- _Task brief_:
Retype the entries below word for word, leaving out every picture.

- _Records shown_:
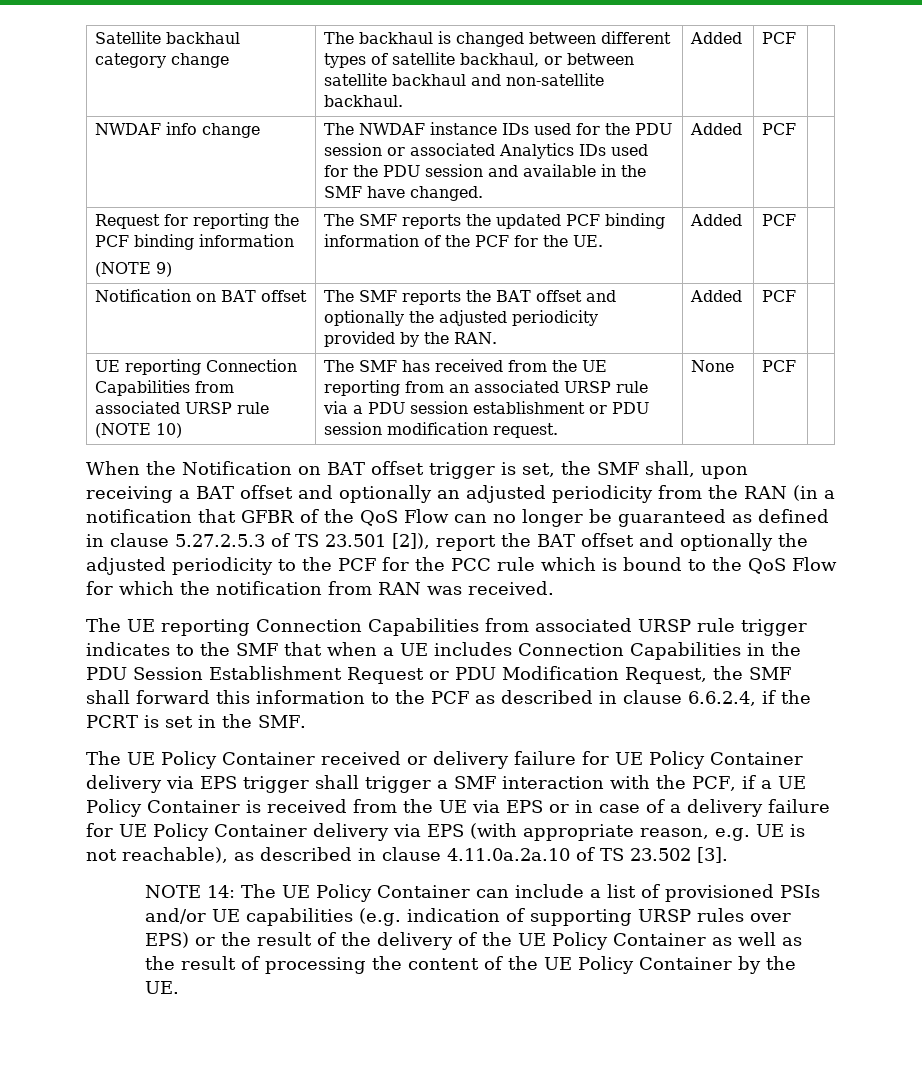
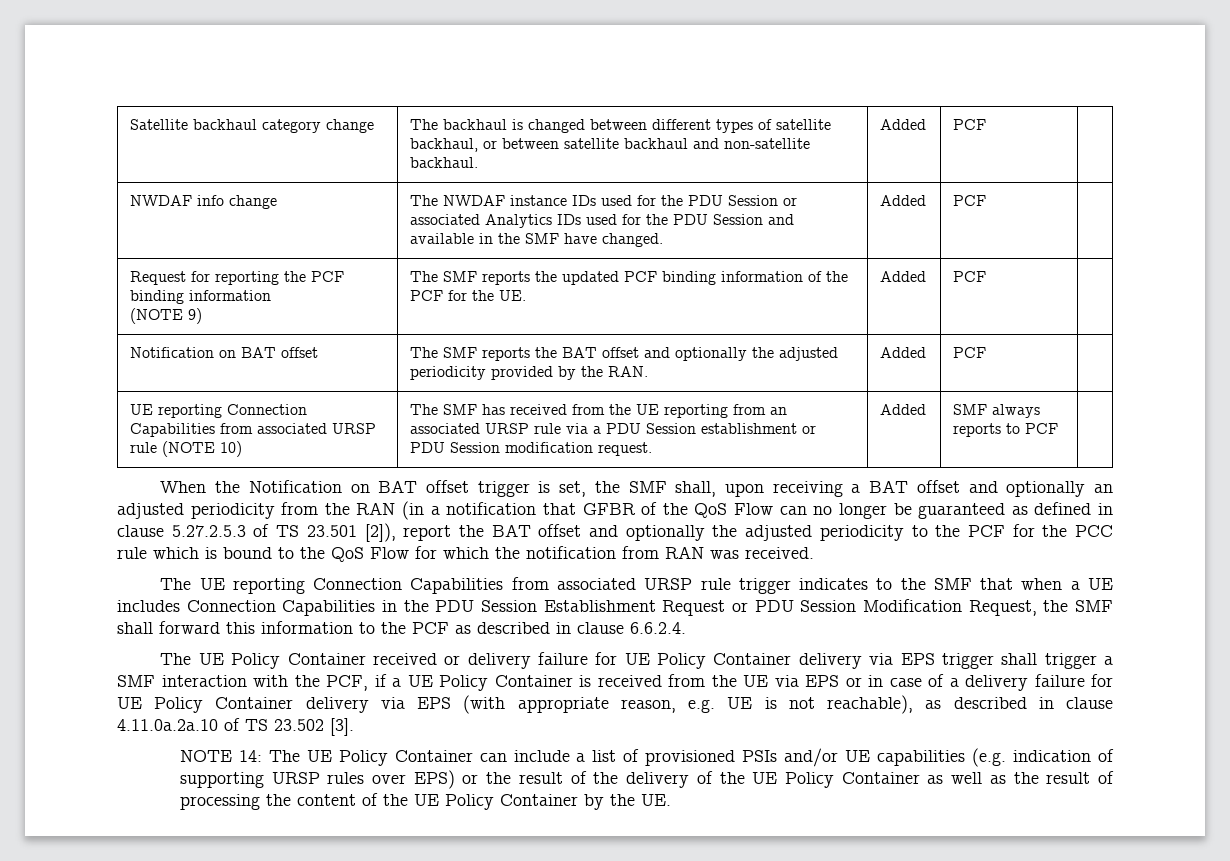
- NWDAF info change | The NWDAF instance IDs used for the PDU session or associated Analytics IDs used for the PDU session and available in the SMF have changed. | Added | PCF |
+ NWDAF info change | The NWDAF instance IDs used for the PDU Session or associated Analytics IDs used for the PDU Session and available in the SMF have changed. | Added | PCF |
- UE reporting Connection Capabilities from associated URSP rule (NOTE 10) | The SMF has received from the UE reporting from an associated URSP rule via a PDU session establishment or PDU session modification request. | None | PCF |
+ UE reporting Connection Capabilities from associated URSP rule (NOTE 10) | The SMF has received from the UE reporting from an associated URSP rule via a PDU Session establishment or PDU Session modification request. | Added | SMF always reports to PCF |
- The UE reporting Connection Capabilities from associated URSP rule trigger indicates to the SMF that when a UE includes Connection Capabilities in the PDU Session Establishment Request or PDU Modification Request, the SMF shall forward this information to the PCF as described in clause 6.6.2.4, if the PCRT is set in the SMF.
+ The UE reporting Connection Capabilities from associated URSP rule trigger indicates to the SMF that when a UE includes Connection Capabilities in the PDU Session Establishment Request or PDU Session Modification Request, the SMF shall forward this information to the PCF as described in clause 6.6.2.4.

- _Expected answer_:
- NWDAF info change | The NWDAF instance IDs used for the PDU session or associated Analytics IDs used for the PDU session and available in the SMF have changed. | Added | PCF |
+ NWDAF info change | The NWDAF instance IDs used for the PDU Session or associated Analytics IDs used for the PDU Session and available in the SMF have changed. | Added | PCF |
- UE reporting Connection Capabilities from associated URSP rule (NOTE 10) | The SMF has received from the UE reporting from an associated URSP rule via a PDU session establishment or PDU session modification request. | None | PCF |
+ UE reporting Connection Capabilities from associated URSP rule (NOTE 10) | The SMF has received from the UE reporting from an associated URSP rule via a PDU Session establishment or PDU Session modification request. | Added | SMF always reports to PCF |
- The UE reporting Connection Capabilities from associated URSP rule trigger indicates to the SMF that when a UE includes Connection Capabilities in the PDU Session Establishment Request or PDU Modification Request, the SMF shall forward this information to the PCF as described in clause 6.6.2.4, if the PCRT is set in the SMF.
+ The UE reporting Connection Capabilities from associated URSP rule trigger indicates to the SMF that when a UE includes Connection Capabilities in the PDU Session Establishment Request or PDU Session Modification Request, the SMF shall forward this information to the PCF as described in clause 6.6.2.4.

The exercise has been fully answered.